▶ [Goal of the exercise]: Begin the copy at the line containing "align-items: center;" in the data below and end it at the line containing "#2aabe8; color: #06131c;", keeping each line exact and leaving out pictures.

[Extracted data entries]
- - - - -

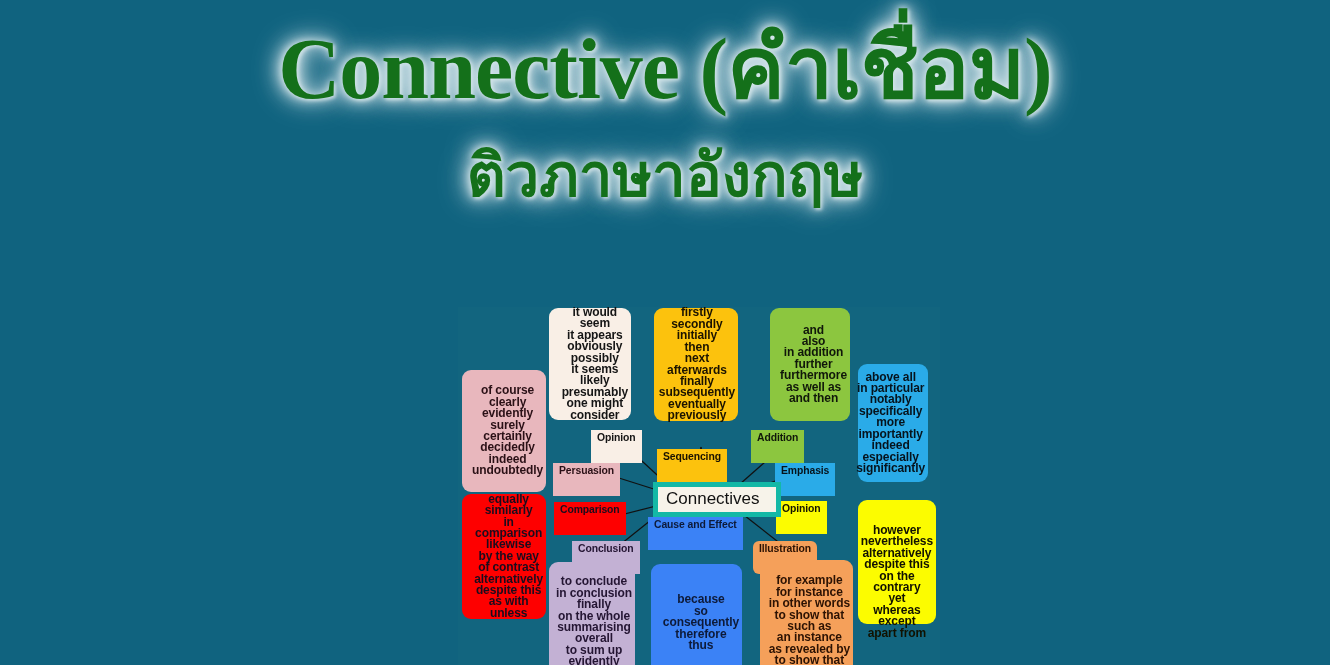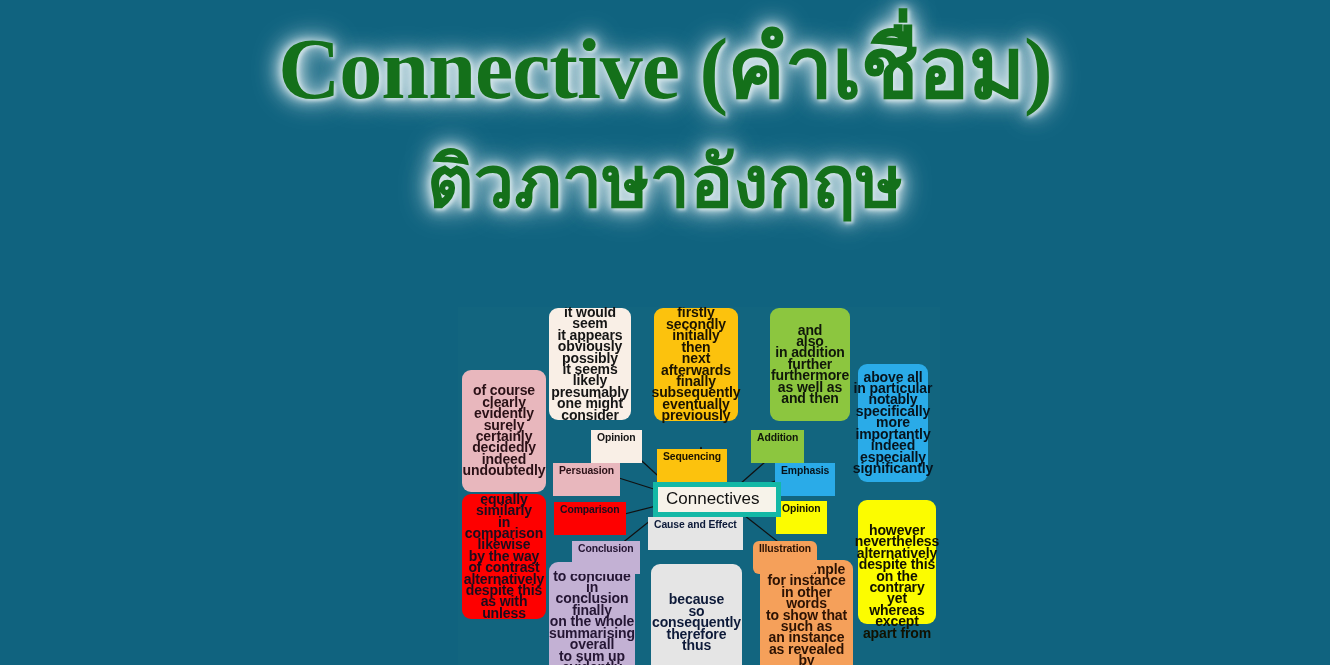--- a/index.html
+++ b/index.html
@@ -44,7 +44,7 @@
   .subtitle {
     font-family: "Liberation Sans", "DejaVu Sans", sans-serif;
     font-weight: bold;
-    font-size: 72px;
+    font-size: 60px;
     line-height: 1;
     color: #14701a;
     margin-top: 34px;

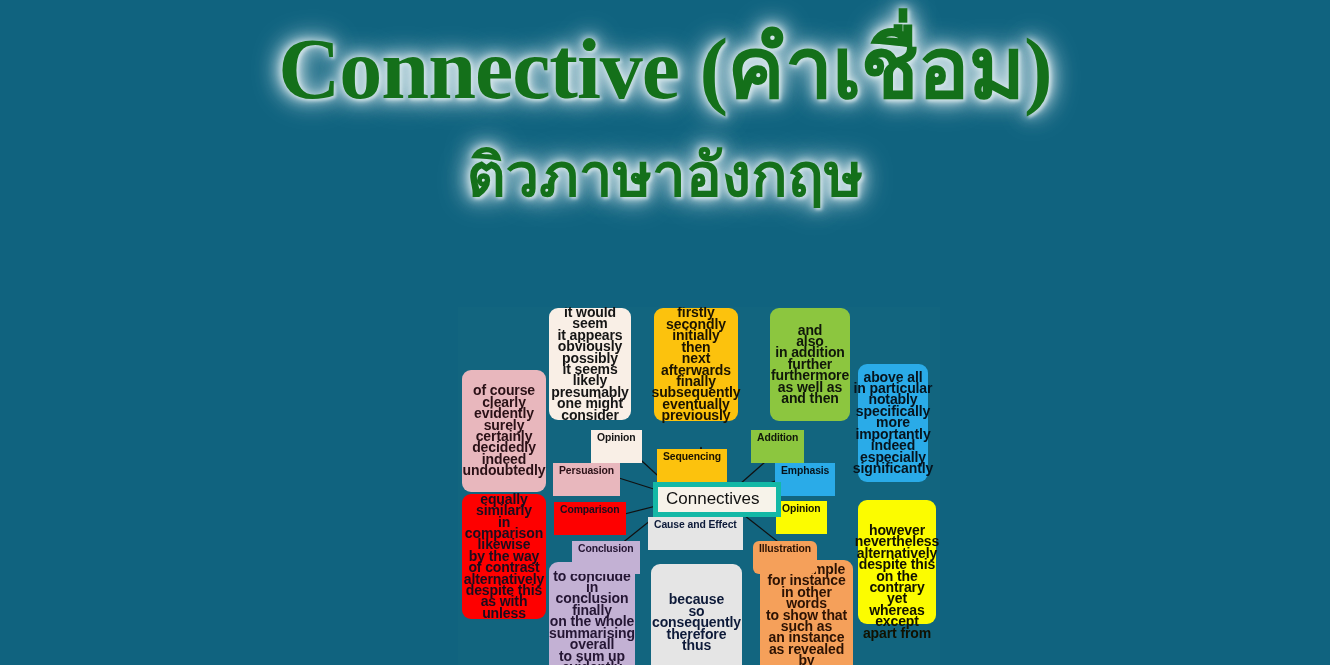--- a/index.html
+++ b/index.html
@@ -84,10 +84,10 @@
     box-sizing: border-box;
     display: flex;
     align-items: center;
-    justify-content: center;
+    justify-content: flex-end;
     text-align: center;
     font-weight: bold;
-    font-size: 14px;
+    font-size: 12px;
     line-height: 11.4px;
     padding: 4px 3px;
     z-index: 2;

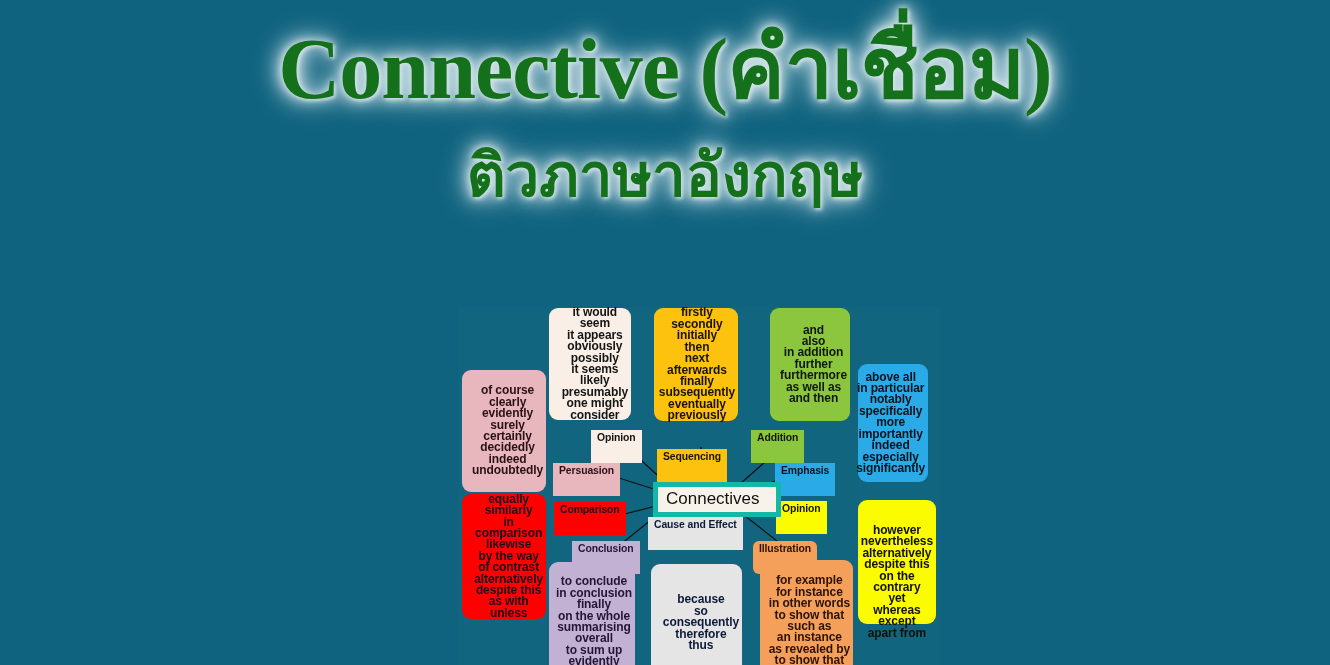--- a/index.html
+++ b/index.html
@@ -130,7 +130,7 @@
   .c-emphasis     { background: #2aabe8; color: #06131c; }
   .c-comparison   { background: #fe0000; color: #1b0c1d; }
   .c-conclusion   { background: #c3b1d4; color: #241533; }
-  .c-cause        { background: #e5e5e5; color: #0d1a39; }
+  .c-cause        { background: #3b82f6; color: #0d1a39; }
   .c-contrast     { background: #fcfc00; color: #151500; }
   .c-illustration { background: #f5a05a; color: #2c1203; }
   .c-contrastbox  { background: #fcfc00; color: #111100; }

- - - - -

▶ [Output for this exercise]:
     align-items: center;
-    justify-content: center;
+    justify-content: flex-end;
     text-align: center;
     font-weight: bold;
-    font-size: 14px;
+    font-size: 12px;
     line-height: 11.4px;
     padding: 4px 3px;
     z-index: 2;

--- a/index.html
+++ b/index.html
@@ -130,7 +130,7 @@
   .c-emphasis     { background: #2aabe8; color: #06131c; }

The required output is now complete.